I’ve been struggling with whether or not I should even write this post, because inevitably it will open me up for attack from a couple of important people in my life.
But I don’t really know if I’ve found any closure from these experiences yet; arguably not since they’re still bothering me enough today to want to write about them.
The first, is a quote from my sister, when she was 17 and I was 12, we were getting out of the car in Placerville, Ca. on our way to see our grandparents. She said to me, “you used to be one of those really cute kids, but then gosh what happened?”
As an adult now, having talked with my sister at length over the years, I know enough to think that this was the result of mis-directed anger towards our mother. At the time, I was kind of a “tag along” on what should have been a trip for just my sister, while she was on the verge of graduating high school. But at the same time, it’s hard to discount all the pain it caused, especially when I was also on the verge of beginning a very dark time in my own life.
The second, is from my old best friend, the last “words” he spoke (texted) to me before cutting me out of his life with surgical precision, “have fun being the elitist prick who’s teenage existential dilemma has gone on far too long.”
Of course the irony here is that he’s now 33, and finishing up a second (or maybe third?) college degree (financed by his parents again?) after going to college right out of high school then floundering himself for a bit, moving back home, living on his parents credit cards for a while, drinking heavily and being a groupie for a couple different bands, eventually choosing to go to culinary school, then working at his dad’s law office, being given his dad’s lexus, etc.
It makes me wonder how different my life may have been if I had been born female. Or just born to a loving/attentive mother. Or born to a financially stable family, hadn’t been physically or emotionally bullied, or homeless, or all of the other little disadvantages I had to deal with while he didn’t.
He is exactly the kind of person that doesn’t understand the advantage he had from birth.
Pure. Dumb. Luck.
He rolled a 90 on the “opportunity” roll, I rolled a 9.
No amount of “hard work” could have ever allowed me to recover from that big of a difference. Maybe I could have worked ten times as hard as he did, and eventually hit half the opportunity he had instead of 1/10th, but I was never going to get to his level, because the baseline security and love was never there.
It doesn’t really relate, but I guess this is as good a post as any to tell another story.
I was homeless the entire summer I was 7. I “celebrated” my eighth birthday in a strangers house, while we were house-sitting for a week between living at different campgrounds.
I didn’t find out until my twenties, that both of my aunts on my dad’s side had offered to let my brother, sister and I stay with them that summer. My mom refused their help.

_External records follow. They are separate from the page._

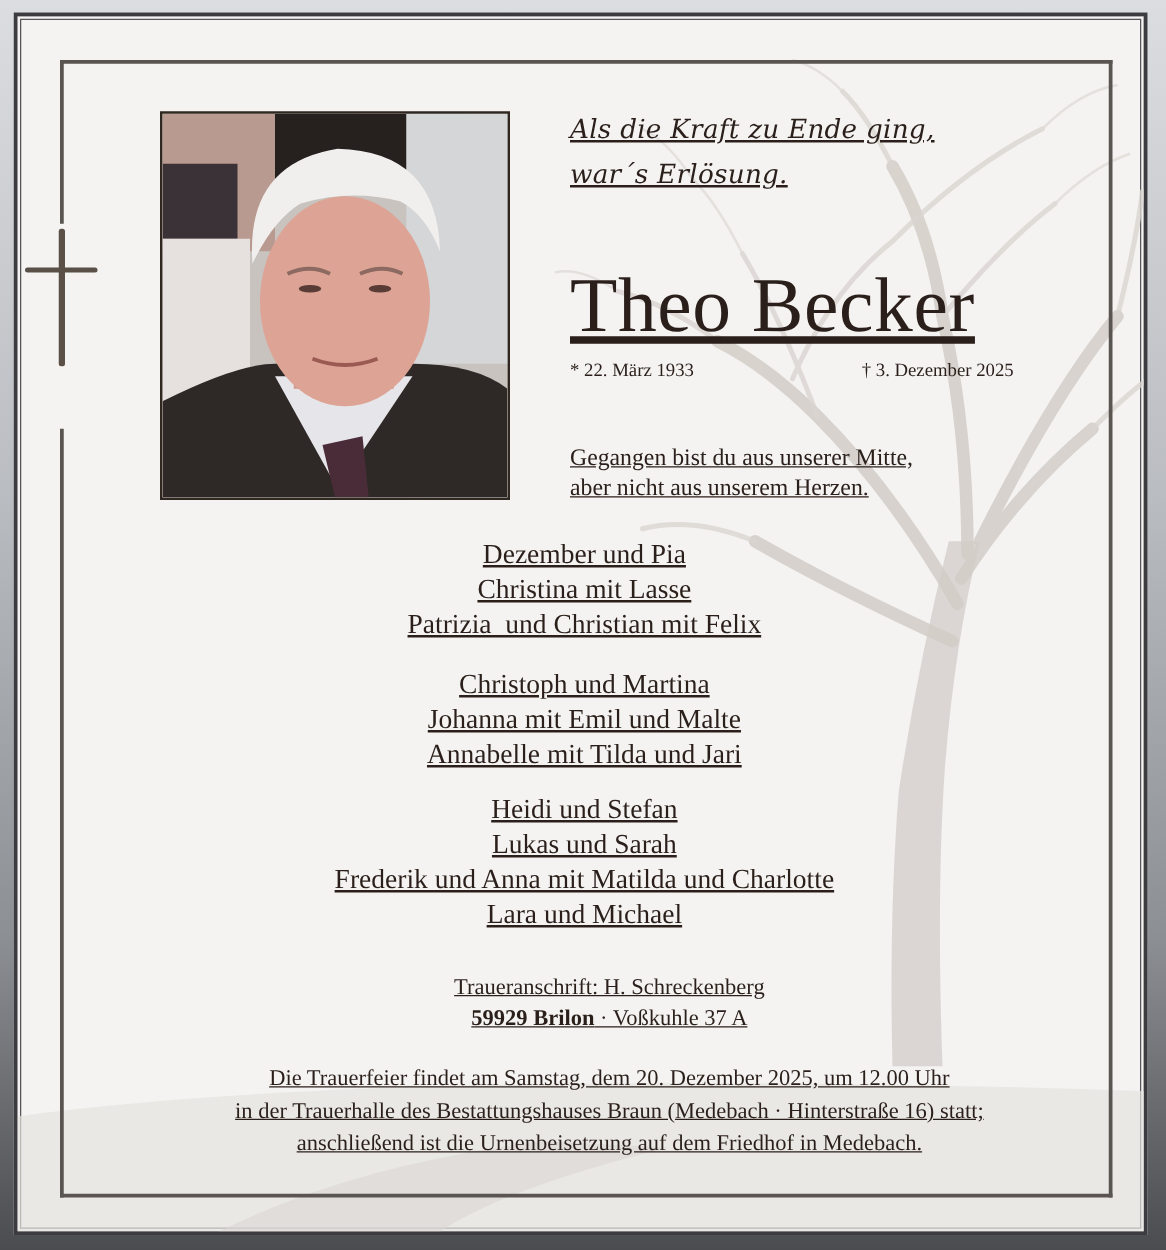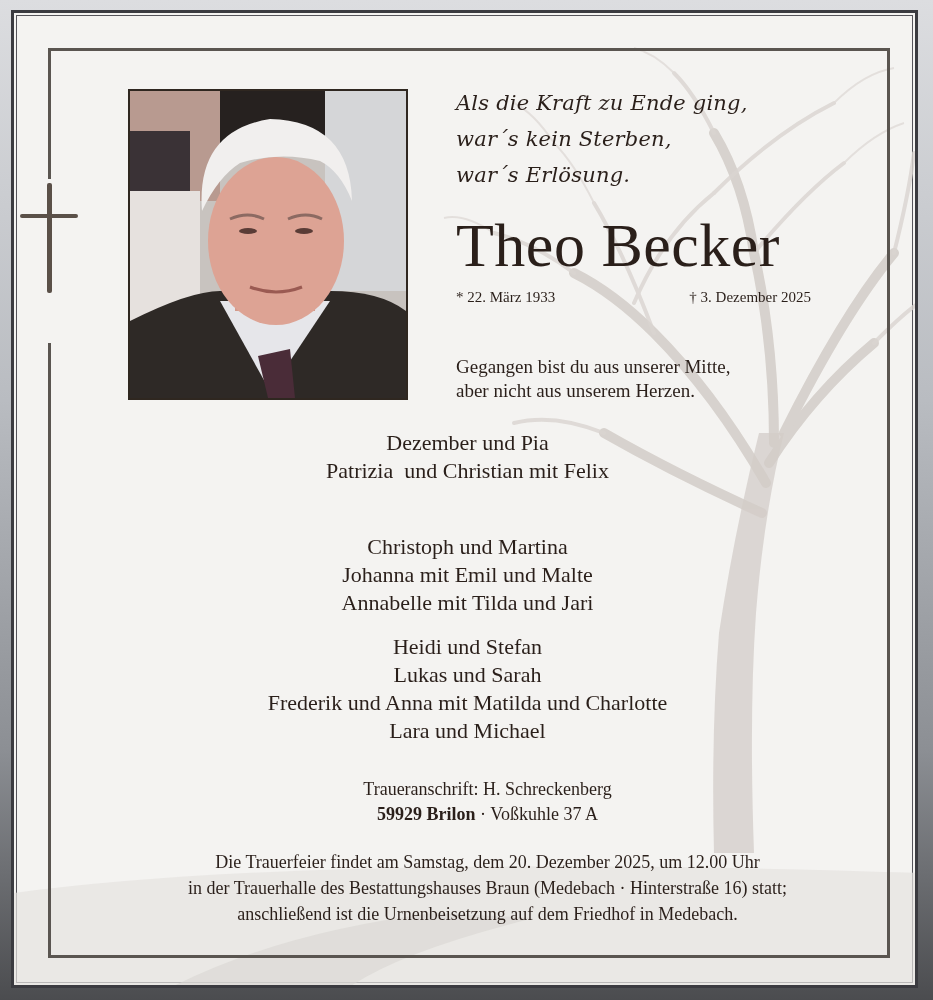"Als die Kraft zu Ende" .text { text-decoration: none -> underline }
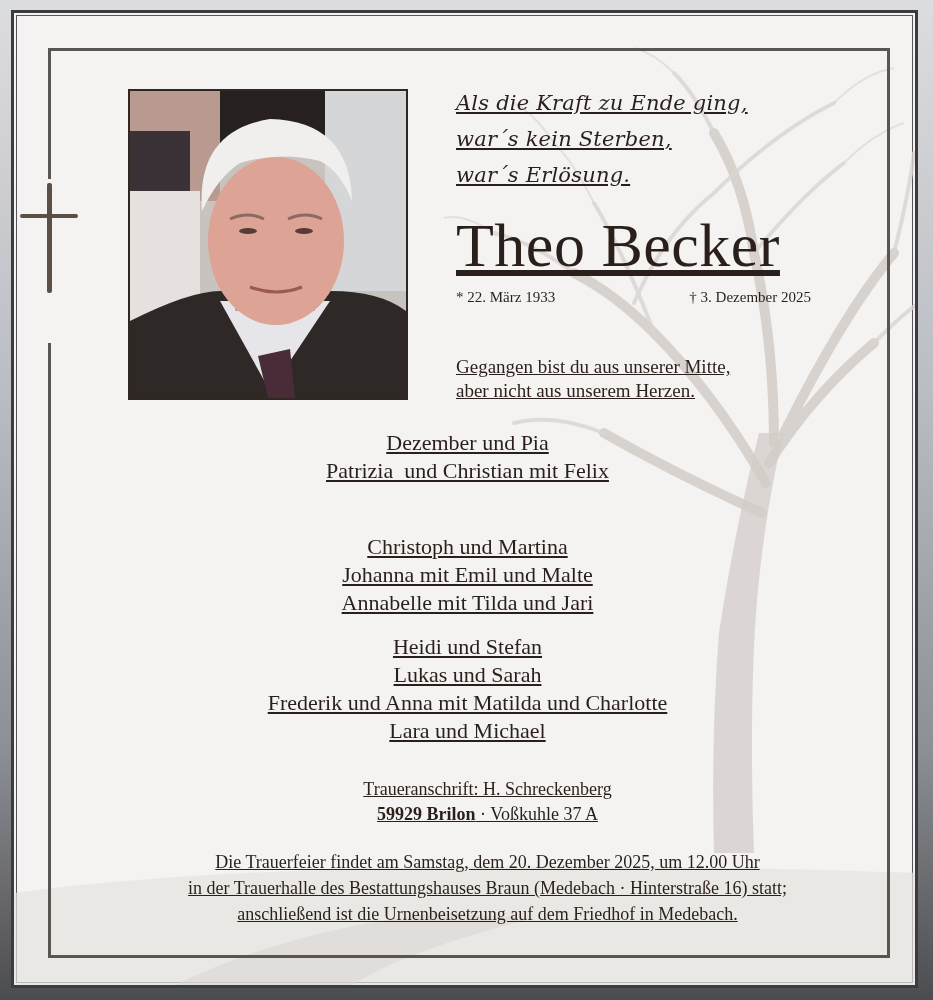"war´s kein Sterben," span.line { html: <span>war´s kein Sterben,</span> -> none }
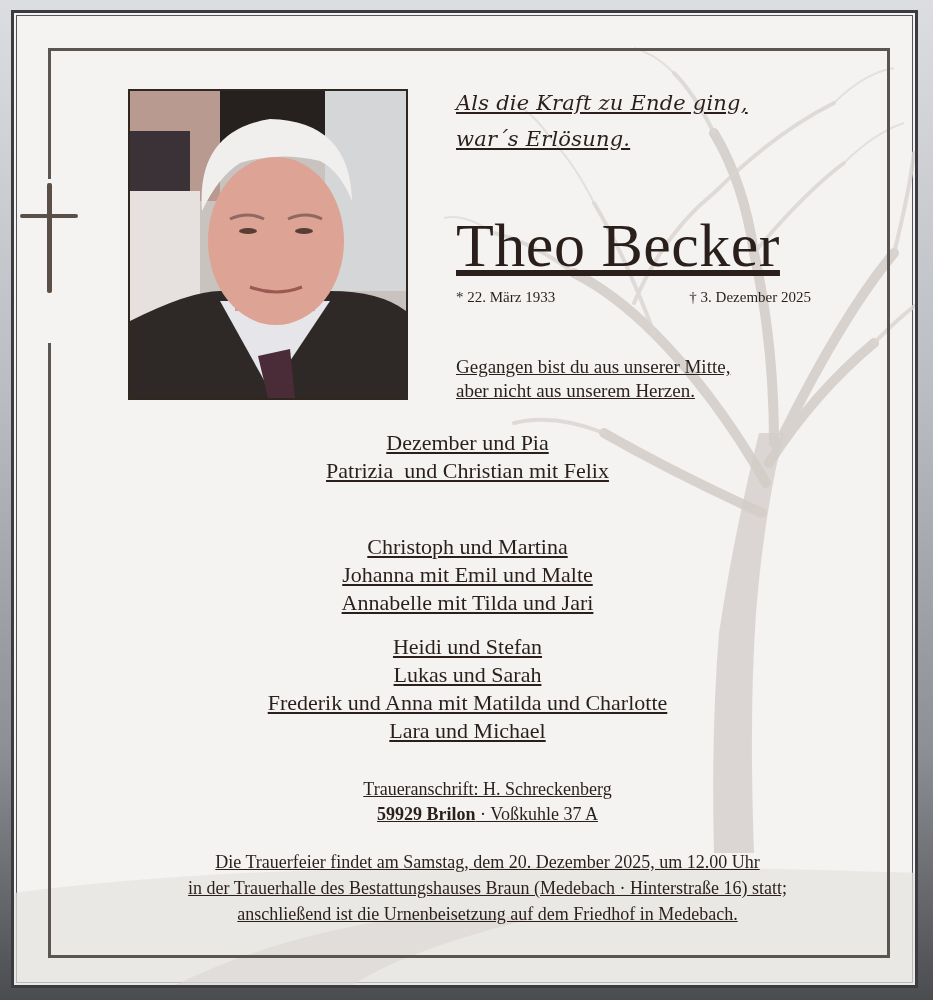"Christina mit Lasse" span.line { html: none -> <span>Christina mit Lasse</span> }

I didn’t really understand until this past January that my mom refused their help because of how much she resented my dad, for a comment he made that she (my mom) “didn’t contribute to the family.”
Even knowing the why, I can’t excuse the decision. My mom was a terrible mom, there’s no excusing that kind of deliberate refusal/rejection of help for your kids.
So to bring this back to the quotes… I don’t want to keep holding on to them the way my mom has held on to hers for so long. But it’s hard to forgive and let go of the pain, especially when my day to day life is still painful.